"Ahem A Rivet's Shot" wrote in message
news:20200102170101.2f968aa3615b07006c5442d6@eircom.net...
> On Thu, 2 Jan 2020 13:51:58 -0000
> "NY" wrote:
>
>> It's scary to think that there was a time when ZIP discs were the best
>> portable format
>
> Heck when I started learning programming paper tape was the best
> portable format, when I started working at it 8 inch floppies were.
> Compared to them ZIP drives were wonderful.
My first introduction to programming (in BASIC) was on a summer course for
schoolchildren at ICL's Beaumont training centre near Old Windsor in the
long hot summer of 1976. We had to program by writing one character in each
box of a "coding sheet" which was then transcribed to paper tape by an
operator, taken by road to a computer centre somewhere near Heathrow (I
remember us being taken there one evening), and the results were returned as
fanfold listing paper the following day. I remember another day we went to
an ICL site which had a huge computer hall with orange "wardrobes", tape
drives and "spin drier" removable disc drives; it was only about 15 years
later when I started working for ICL that I discovered that it was "the
goldfish bowl" at the BRA01 site in Bracknell; my desk in my last role at
ICL was looking through the wired glass into the machine hall, though it had
had its last mainframe removed a good few years earlier.
After the ICL course, my parents wangled for me to use a mini computer at a
teacher-training college near where we lived. The BASIC interpreter was
loaded from a very long roll of paper tape - usually by a reader that sensed
light passing through the holes or obstructed by them, but occasionally by a
mechanical "row of needles" reader if the fast reader was broken. It took
about 45 minutes to load the interpreter using the mechanical reader.
By the time I was using the Research Machines 380Z at my next school, we had
progressed to audio tape. It wasn't until I got my own micro (a Transam
Wren) that I saw my first 5 1/4" floppy - 180 KB, I think: half the 360 KB
of the later IBM PC floppy format on the same disk.
I decided that I could afford the upgrade from 16 KB (!) to 256 KB of RAM,
but I couldn't afford the upgrade from 2 floppies to 1 floppy and a 5 MB
hard drive.
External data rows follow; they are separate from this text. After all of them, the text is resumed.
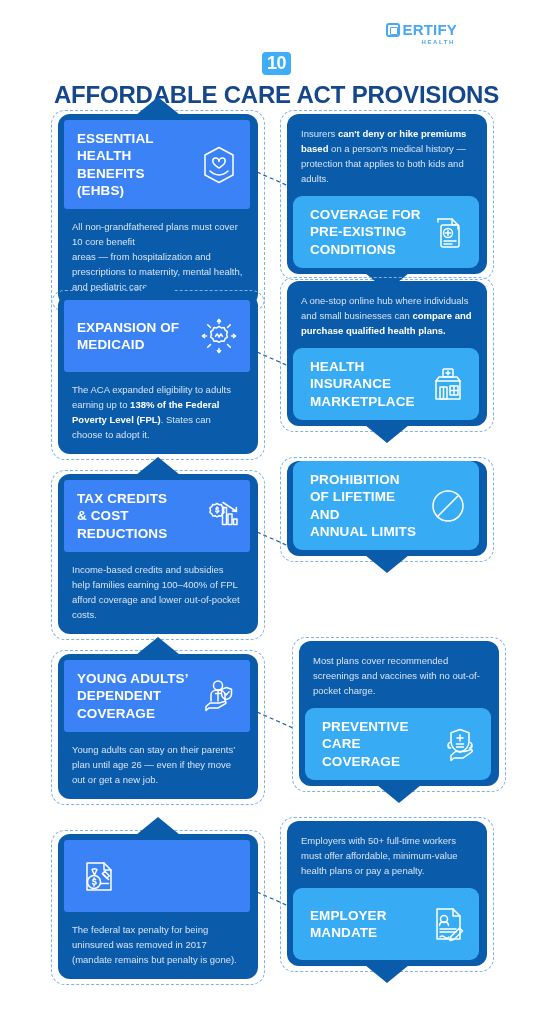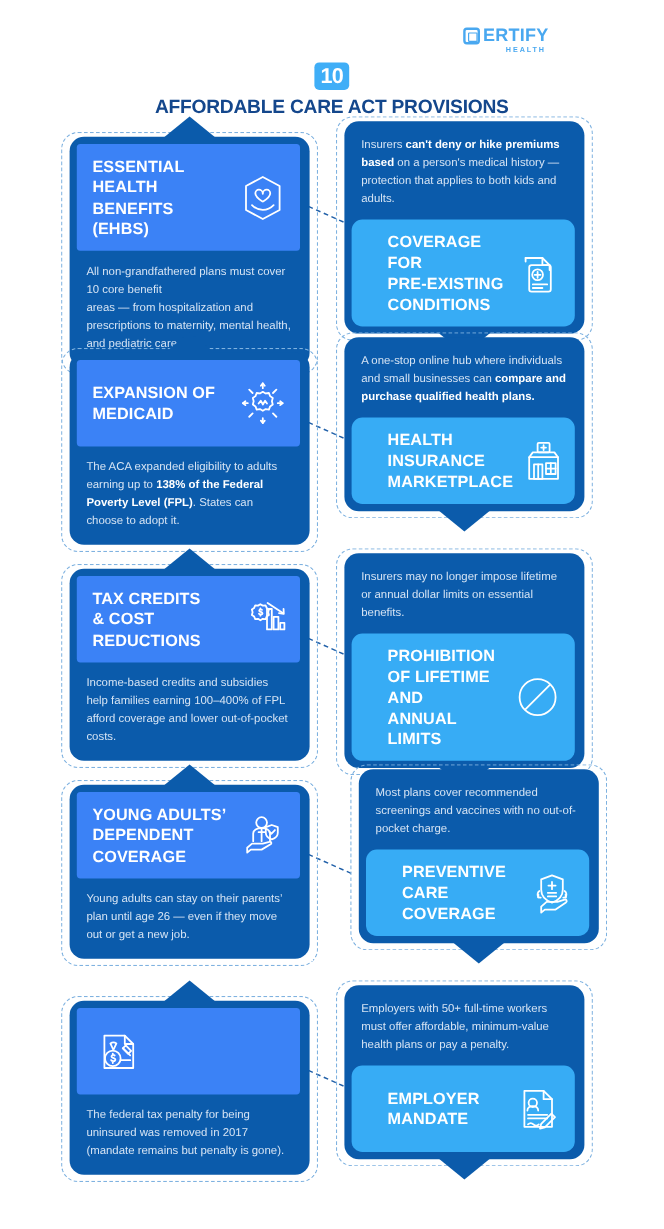"AFFORDABLE CARE ACT PROVISIONS" .title-text { font-size: 16px -> 24px }
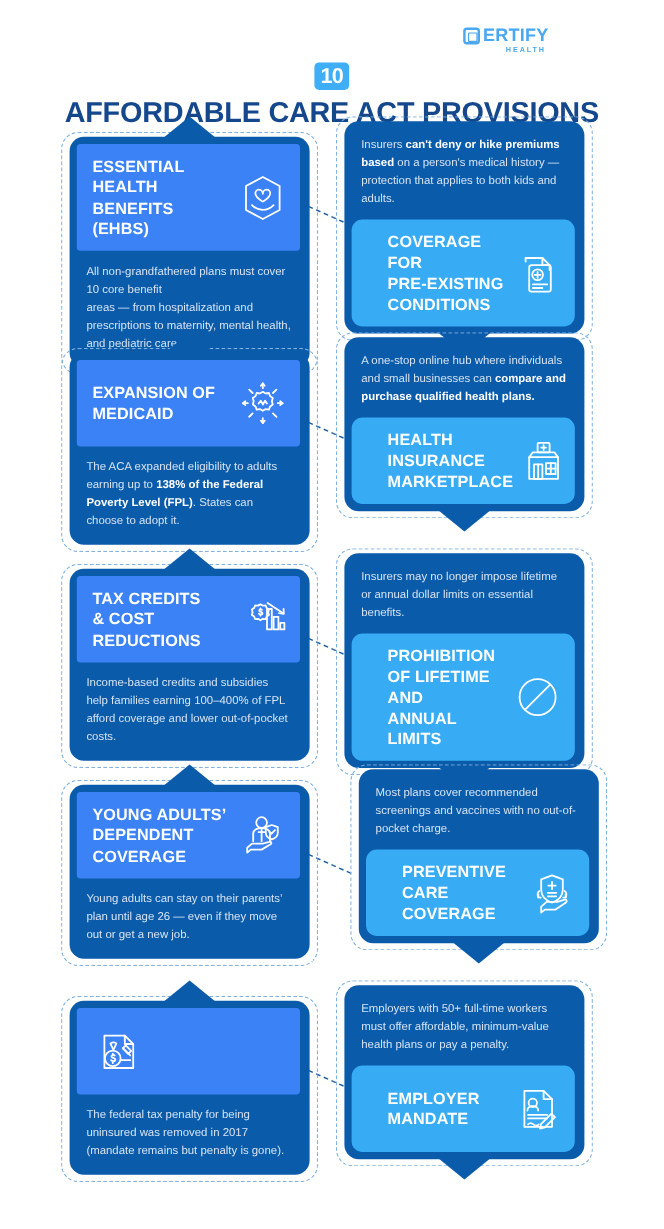"Insurers can't deny or hike" div.card { top: 3px -> 16px }
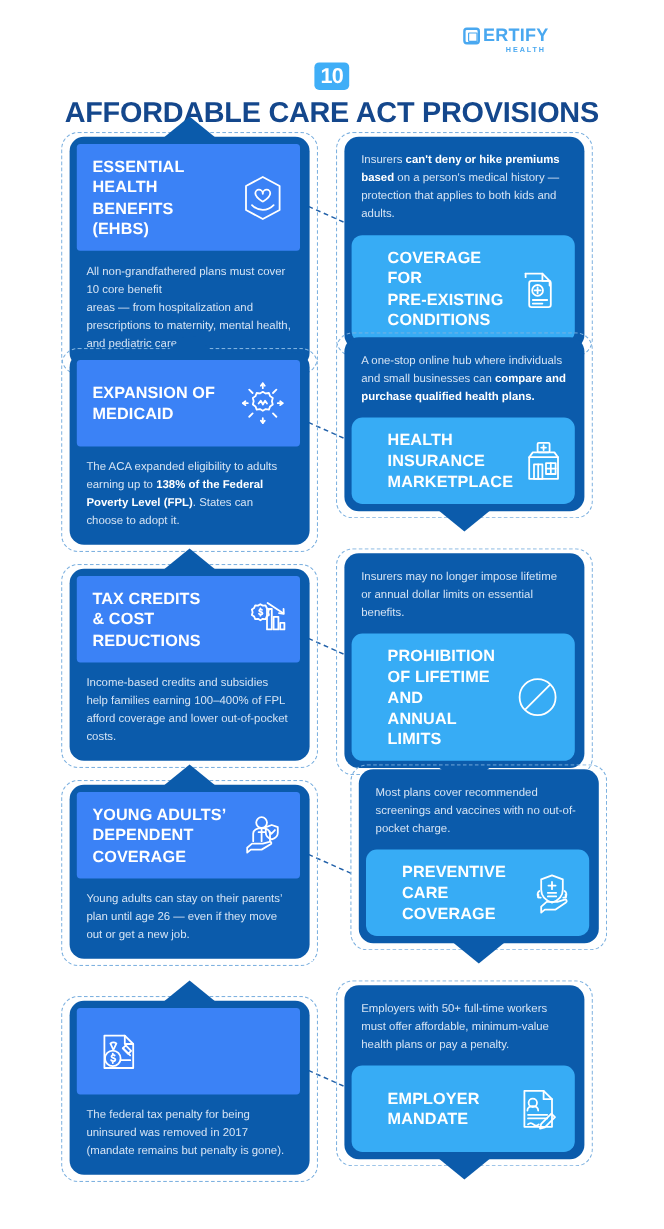"COVERAGE FOR" .card-right .head { padding: 10px 10px 10px 30px -> 10px 10px 10px 17px }
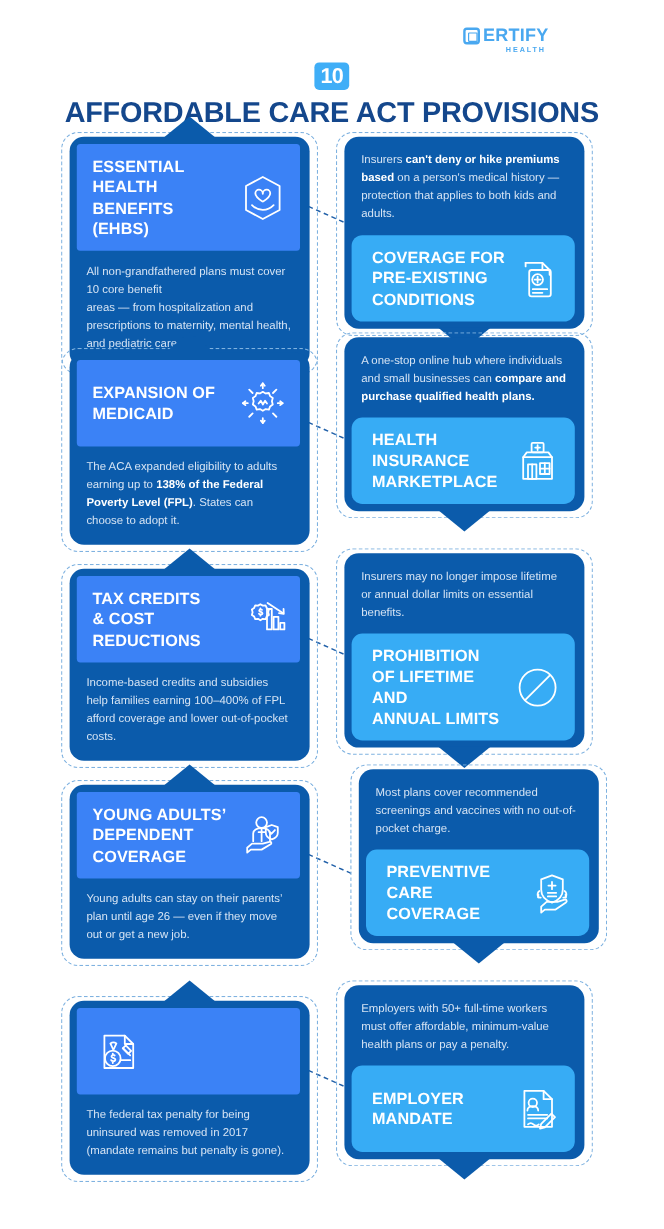"Insurers may no longer impose" div.body { html: <div> <div>Insurers may no longer impose lifetime or annual dollar limits on essential benefits.</div> </div> -> none }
That was in 1981: I remember driving into central London to
collect it not many months after I passed my driving test, and with only a
paper map to guide me and not a satnav, of course.
The advances of technology in those 40-odd years have been staggering, but
then they were just as staggering in going from the first computers used at
Bletchley Park to the computers of the mid-70s.